Entonces oyó el leve rumor del motor de la cámara. Remi, una vez más de rodillas junto a la puerta, golpeó el suelo dos veces con la uña para indicarle que la cámara se estaba alejando. Sam volvió la cabeza hasta poder mirar a través del cristal. Observó el techo y las paredes por encima de los ordenadores a la búsqueda de cámaras, pero no vio ninguna. Por el rabillo del ojo vio que la cámara se movía hacia él. Remi golpeó el suelo con la uña una vez para informarle de que la cámara se estaba acercando, y él se agachó de nuevo.

Pasaron cinco segundos, Remi golpeó dos veces.
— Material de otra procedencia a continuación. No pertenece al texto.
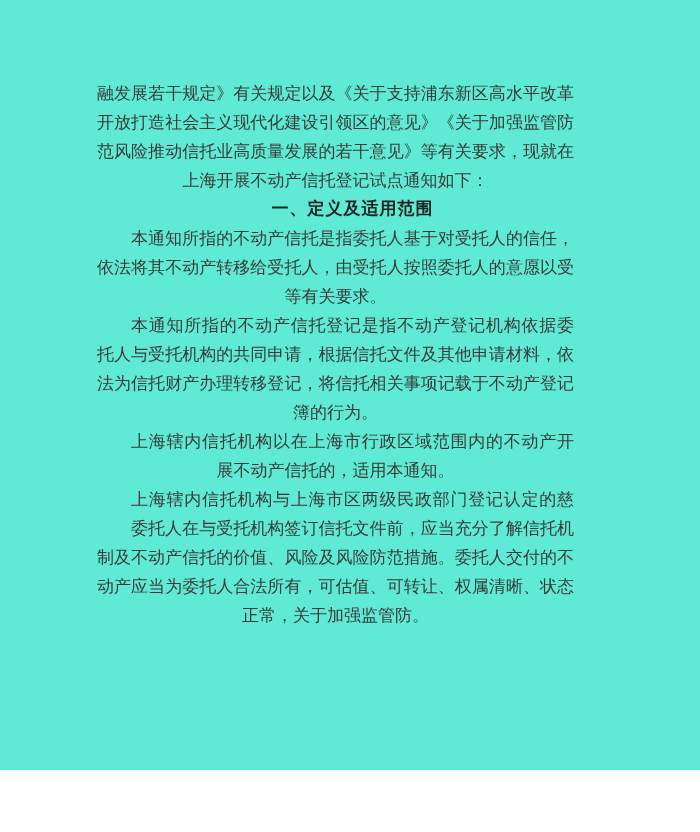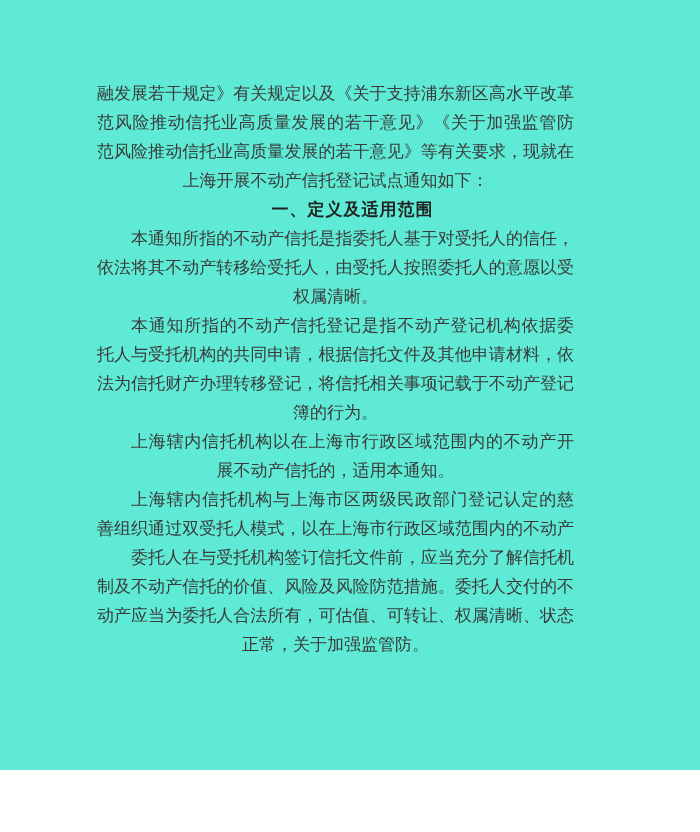--- a/index.html
+++ b/index.html
@@ -35,21 +35,21 @@
     .ln.fill {
       white-space: normal;
       text-align: justify;
       text-align-last: justify;
       text-justify: inter-character;
     }
     .ln.indent {
       text-indent: 2em;
     }
     .ln.heading {
-      font-family: Liberation Serif, serif;
+      font-family: Liberation Mono, monospace;
       font-weight: 700;
       color: #222222;
       letter-spacing: 1px;
     }
     .footer {
       position: absolute;
       left: 98px;
       top: 790px;
       font-size: 15px;
       line-height: 20px;
@@ -57,35 +57,34 @@
       letter-spacing: 3px;
       font-family: "Liberation Serif", "DejaVu Serif", serif;
     }
   </style>
 </head>
 <body>
 
 <div class="page">
   <main class="text-block">
     <p class="ln fill">融发展若干规定》有关规定以及《关于支持浦东新区高水平改革</p>
-    <p class="ln fill">范风险推动信托业高质量发展的若干意见》《关于加强监管防</p>
+    <p class="ln fill">开放打造社会主义现代化建设引领区的意见》《关于加强监管防</p>
     <p class="ln fill">范风险推动信托业高质量发展的若干意见》等有关要求，现就在</p>
     <p class="ln">上海开展不动产信托登记试点通知如下：</p>
     <p class="ln heading indent">一、定义及适用范围</p>
     <p class="ln indent fill">本通知所指的不动产信托是指委托人基于对受托人的信任，</p>
     <p class="ln fill">依法将其不动产转移给受托人，由受托人按照委托人的意愿以受</p>
-    <p class="ln">权属清晰。</p>
+    <p class="ln">等有关要求。</p>
     <p class="ln indent fill">本通知所指的不动产信托登记是指不动产登记机构依据委</p>
     <p class="ln fill">托人与受托机构的共同申请，根据信托文件及其他申请材料，依</p>
     <p class="ln fill">法为信托财产办理转移登记，将信托相关事项记载于不动产登记</p>
     <p class="ln">簿的行为。</p>
     <p class="ln indent fill">上海辖内信托机构以在上海市行政区域范围内的不动产开</p>
     <p class="ln">展不动产信托的，适用本通知。</p>
     <p class="ln indent fill">上海辖内信托机构与上海市区两级民政部门登记认定的慈</p>
-    <p class="ln fill">善组织通过双受托人模式，以在上海市行政区域范围内的不动产</p>
     <p class="ln indent fill">委托人在与受托机构签订信托文件前，应当充分了解信托机</p>
     <p class="ln fill">制及不动产信托的价值、风险及风险防范措施。委托人交付的不</p>
     <p class="ln fill">动产应当为委托人合法所有，可估值、可转让、权属清晰、状态</p>
     <p class="ln">正常，关于加强监管防。</p>
   </main>
 
   <div class="footer">— 2 —</div>
 </div>
 
 </body></html>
Sam levantó una mano y movió el pomo. Estaba abierta. Rodó a la izquierda y se puso de rodillas, con mucho cuidado de mantener la cabeza por debajo del cristal. Esperó hasta que Remi le diese la señal de todo despejado, giró el pomo, abrió la puerta, entró y la cerró. Tres segundos más tarde estaba de pie junto a la pared, debajo de la cámara. Levantó el pulgar. Quince segundos después ella había cruzado ambas puertas y estaba a su lado.